╭──
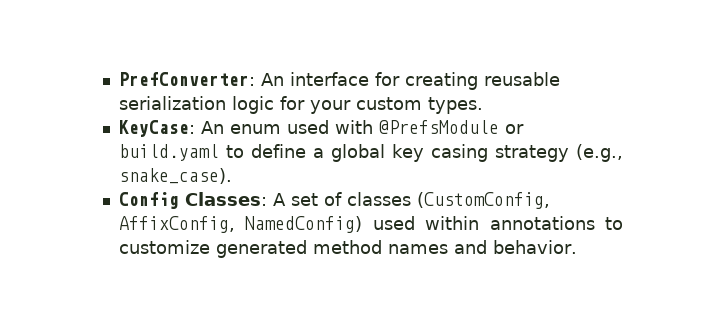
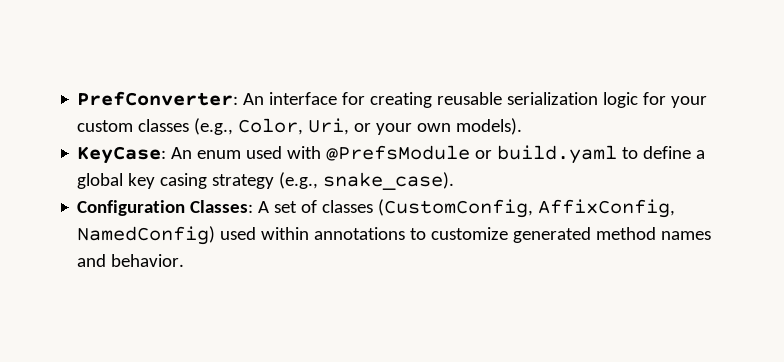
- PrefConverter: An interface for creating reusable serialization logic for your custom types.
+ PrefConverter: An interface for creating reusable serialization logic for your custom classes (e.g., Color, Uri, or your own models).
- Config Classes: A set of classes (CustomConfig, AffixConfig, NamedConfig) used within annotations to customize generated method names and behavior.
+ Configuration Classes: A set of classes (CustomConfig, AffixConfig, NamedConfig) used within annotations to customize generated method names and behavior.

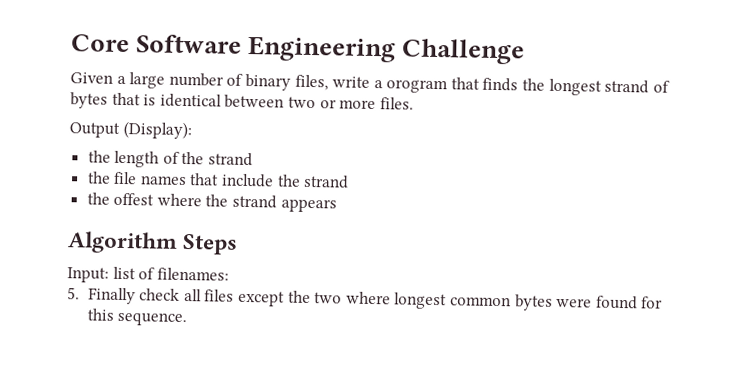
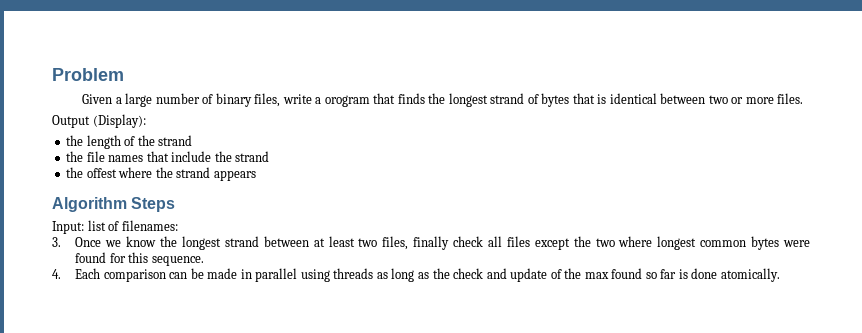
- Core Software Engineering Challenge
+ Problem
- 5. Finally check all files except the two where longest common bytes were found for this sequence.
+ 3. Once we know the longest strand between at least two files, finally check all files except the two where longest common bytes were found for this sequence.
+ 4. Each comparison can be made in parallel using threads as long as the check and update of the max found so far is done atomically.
╰──
■ What is needed:
Write the lines from the one containing "- Config Classes: A" through the end of the data above exactly as they appear, and do not carry over any picture.

■ Solution:
- Config Classes: A set of classes (CustomConfig, AffixConfig, NamedConfig) used within annotations to customize generated method names and behavior.
+ Configuration Classes: A set of classes (CustomConfig, AffixConfig, NamedConfig) used within annotations to customize generated method names and behavior.

- Core Software Engineering Challenge
+ Problem
- 5. Finally check all files except the two where longest common bytes were found for this sequence.
+ 3. Once we know the longest strand between at least two files, finally check all files except the two where longest common bytes were found for this sequence.
+ 4. Each comparison can be made in parallel using threads as long as the check and update of the max found so far is done atomically.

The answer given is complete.